╔══

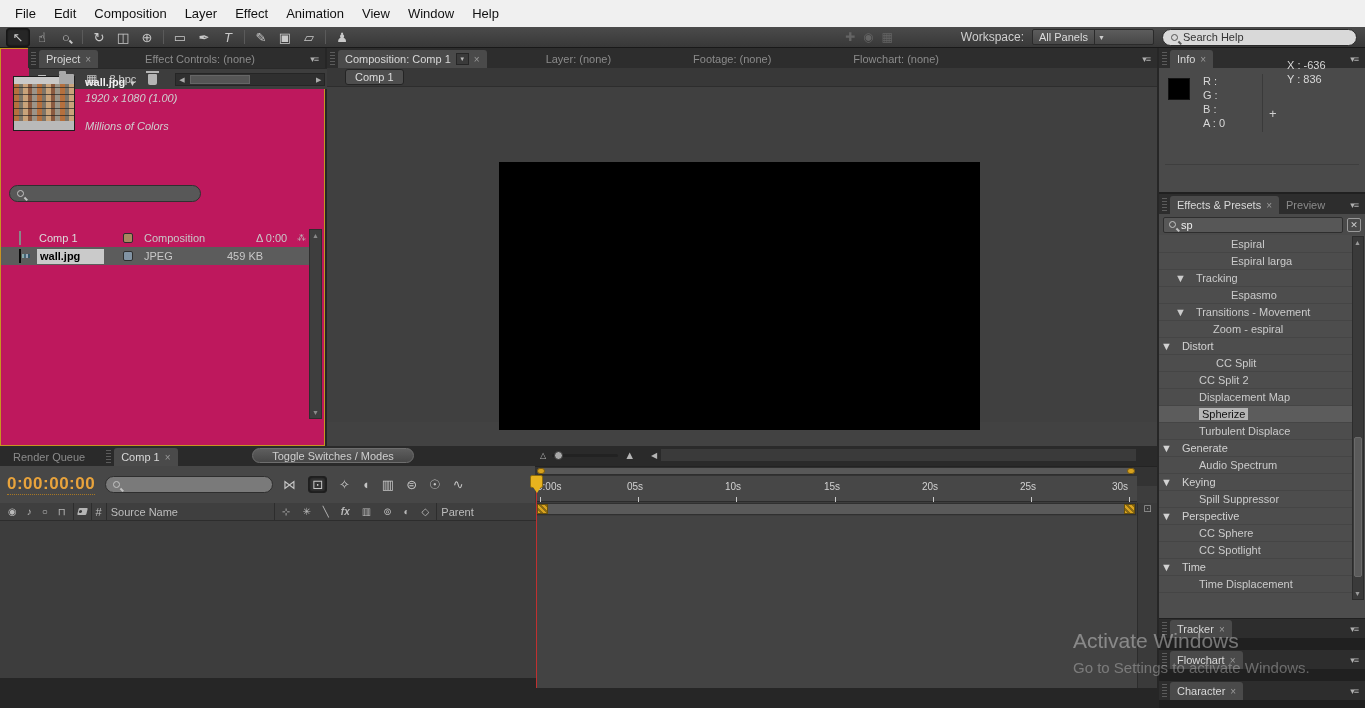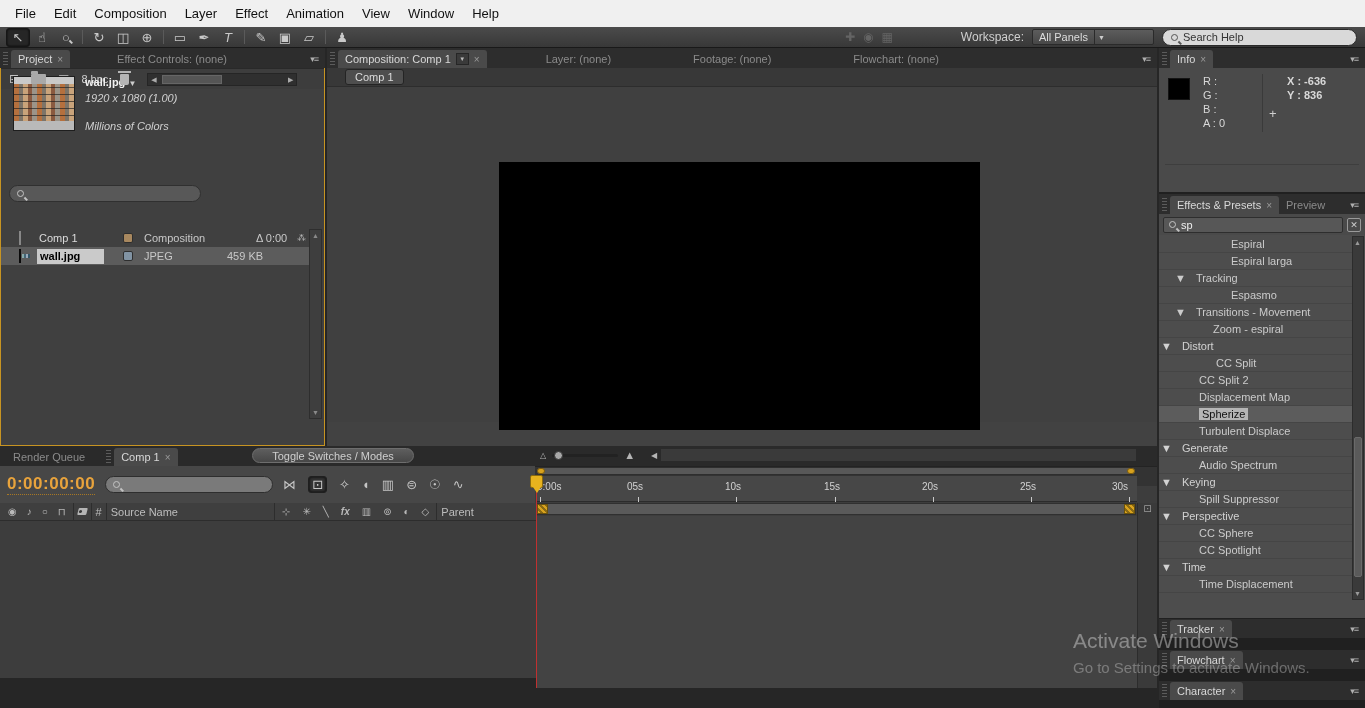--- a/index.html
+++ b/index.html
@@ -34,21 +34,21 @@
 
   
   .tabbar { height:20px; background:#2d2d2d; display:flex; align-items:flex-end; position:relative; }
   .grip { width:5px; height:13px; margin:0 3px 3px 3px; background:repeating-linear-gradient(0deg,#5c5c5c 0 1px,transparent 1px 3px); flex:none; }
   .tab { height:18px; padding:0 7px; display:flex; align-items:center; gap:5px; font-size:11px; color:#8b8b8b; white-space:nowrap; }
   .tab.active { background:#4a4a4a; color:#d8d8d8; border-radius:3px 3px 0 0; }
   .tab .x { color:#9a9a9a; font-size:10px; }
   .panelmenu { margin-left:auto; color:#b0b0b0; font-size:9px; padding:0 7px 4px 0; letter-spacing:-1px; }
 
   
-  #project-panel { left:0; top:48px; width:325px; height:398px; background:#404040; border:1px solid #c79422; }
+  #project-panel { left:0; top:48px; width:325px; height:398px; background:#be185d; border:1px solid #c79422;padding-left:28px; }
   #project-panel .tabbar { margin:-1px -1px 0 -1px; }
   #proj-tab-ec { margin-left:40px; }
   #proj-thumb { left:12px; top:27px; width:62px; height:55px; border:1px solid #1e1e1e;
     background:
       linear-gradient(#c9c9c9,#c9c9c9) 0 0/100% 7px no-repeat,
       linear-gradient(#b9b9b9,#b9b9b9) 0 100%/100% 9px no-repeat,
       repeating-linear-gradient(0deg,rgba(30,30,30,.65) 0 1px,transparent 1px 7px),
       repeating-linear-gradient(90deg,#b5703e 0 5px,#7d7468 5px 9px,#c9a37a 9px 14px,#8a5a40 14px 18px,#9c9488 18px 23px);
   }
   #proj-info { left:84px; top:26px; line-height:14px; }
@@ -100,21 +100,21 @@
   .checker { width:12px; height:10px; border:1px solid #262626; background:conic-gradient(#aaa 25%,#555 0 50%,#aaa 0 75%,#555 0) 0 0/6px 6px; }
   #exposure { color:#cf9a38; border-bottom:1px dotted #cf9a38; }
 
   
   #right-col { left:1159px; top:48px; width:206px; height:660px; background:#202020; }
   .rpanel { position:absolute; left:0; width:206px; }
   #info-panel { top:0; height:144px; background:#4a4a4a; }
   #info-swatch { left:9px; top:30px; width:22px; height:22px; background:#000; border:1px solid #141414; }
   .info-col { line-height:14px; color:#d8d8d8; }
   #info-rgba { left:44px; top:26px; }
-  #info-xy { left:128px; top:26px;font-weight:bold; }
+  #info-xy { left:128px; top:10px; }
   #info-cross { left:110px; top:58px; color:#cfcfcf; font-size:13px; }
   #info-div { left:103px; top:26px; width:1px; height:58px; background:#3a3a3a; }
   #info-rule { left:6px; top:116px; width:194px; height:1px; background:#3e3e3e; }
 
   #fx-panel { top:146px; height:424px; background:#4d4d4d; }
   #fx-search-row { left:0; top:20px; width:206px; height:21px; background:#4a4a4a; display:flex; align-items:center; padding:0 4px; }
   #fx-search { flex:1; height:16px; background:#575757; border:1px solid #2e2e2e; border-radius:2px; display:flex; align-items:center; gap:5px; padding:0 5px; color:#eee; }
   #fx-clear { margin-left:4px; width:14px; height:14px; border:1px solid #9a9a9a; border-radius:2px; color:#ccc; font-size:9px; display:flex; align-items:center; justify-content:center; }
   #fx-list { left:0; top:42px; width:193px; height:364px; overflow:hidden; }
   .fxrow { height:17px; display:flex; align-items:center; gap:5px; border-bottom:1px solid #454545; color:#cbcbcb; }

╚══

▶ **Exercise directions**:
Please give every line above again word for word, apart from the pictures.

▶ **Answer to this problem**:
--- a/index.html
+++ b/index.html
@@ -34,21 +34,21 @@
 
   
   .tabbar { height:20px; background:#2d2d2d; display:flex; align-items:flex-end; position:relative; }
   .grip { width:5px; height:13px; margin:0 3px 3px 3px; background:repeating-linear-gradient(0deg,#5c5c5c 0 1px,transparent 1px 3px); flex:none; }
   .tab { height:18px; padding:0 7px; display:flex; align-items:center; gap:5px; font-size:11px; color:#8b8b8b; white-space:nowrap; }
   .tab.active { background:#4a4a4a; color:#d8d8d8; border-radius:3px 3px 0 0; }
   .tab .x { color:#9a9a9a; font-size:10px; }
   .panelmenu { margin-left:auto; color:#b0b0b0; font-size:9px; padding:0 7px 4px 0; letter-spacing:-1px; }
 
   
-  #project-panel { left:0; top:48px; width:325px; height:398px; background:#404040; border:1px solid #c79422; }
+  #project-panel { left:0; top:48px; width:325px; height:398px; background:#be185d; border:1px solid #c79422;padding-left:28px; }
   #project-panel .tabbar { margin:-1px -1px 0 -1px; }
   #proj-tab-ec { margin-left:40px; }
   #proj-thumb { left:12px; top:27px; width:62px; height:55px; border:1px solid #1e1e1e;
     background:
       linear-gradient(#c9c9c9,#c9c9c9) 0 0/100% 7px no-repeat,
       linear-gradient(#b9b9b9,#b9b9b9) 0 100%/100% 9px no-repeat,
       repeating-linear-gradient(0deg,rgba(30,30,30,.65) 0 1px,transparent 1px 7px),
       repeating-linear-gradient(90deg,#b5703e 0 5px,#7d7468 5px 9px,#c9a37a 9px 14px,#8a5a40 14px 18px,#9c9488 18px 23px);
   }
   #proj-info { left:84px; top:26px; line-height:14px; }
@@ -100,21 +100,21 @@
   .checker { width:12px; height:10px; border:1px solid #262626; background:conic-gradient(#aaa 25%,#555 0 50%,#aaa 0 75%,#555 0) 0 0/6px 6px; }
   #exposure { color:#cf9a38; border-bottom:1px dotted #cf9a38; }
 
   
   #right-col { left:1159px; top:48px; width:206px; height:660px; background:#202020; }
   .rpanel { position:absolute; left:0; width:206px; }
   #info-panel { top:0; height:144px; background:#4a4a4a; }
   #info-swatch { left:9px; top:30px; width:22px; height:22px; background:#000; border:1px solid #141414; }
   .info-col { line-height:14px; color:#d8d8d8; }
   #info-rgba { left:44px; top:26px; }
-  #info-xy { left:128px; top:26px;font-weight:bold; }
+  #info-xy { left:128px; top:10px; }
   #info-cross { left:110px; top:58px; color:#cfcfcf; font-size:13px; }
   #info-div { left:103px; top:26px; width:1px; height:58px; background:#3a3a3a; }
   #info-rule { left:6px; top:116px; width:194px; height:1px; background:#3e3e3e; }
 
   #fx-panel { top:146px; height:424px; background:#4d4d4d; }
   #fx-search-row { left:0; top:20px; width:206px; height:21px; background:#4a4a4a; display:flex; align-items:center; padding:0 4px; }
   #fx-search { flex:1; height:16px; background:#575757; border:1px solid #2e2e2e; border-radius:2px; display:flex; align-items:center; gap:5px; padding:0 5px; color:#eee; }
   #fx-clear { margin-left:4px; width:14px; height:14px; border:1px solid #9a9a9a; border-radius:2px; color:#ccc; font-size:9px; display:flex; align-items:center; justify-content:center; }
   #fx-list { left:0; top:42px; width:193px; height:364px; overflow:hidden; }
   .fxrow { height:17px; display:flex; align-items:center; gap:5px; border-bottom:1px solid #454545; color:#cbcbcb; }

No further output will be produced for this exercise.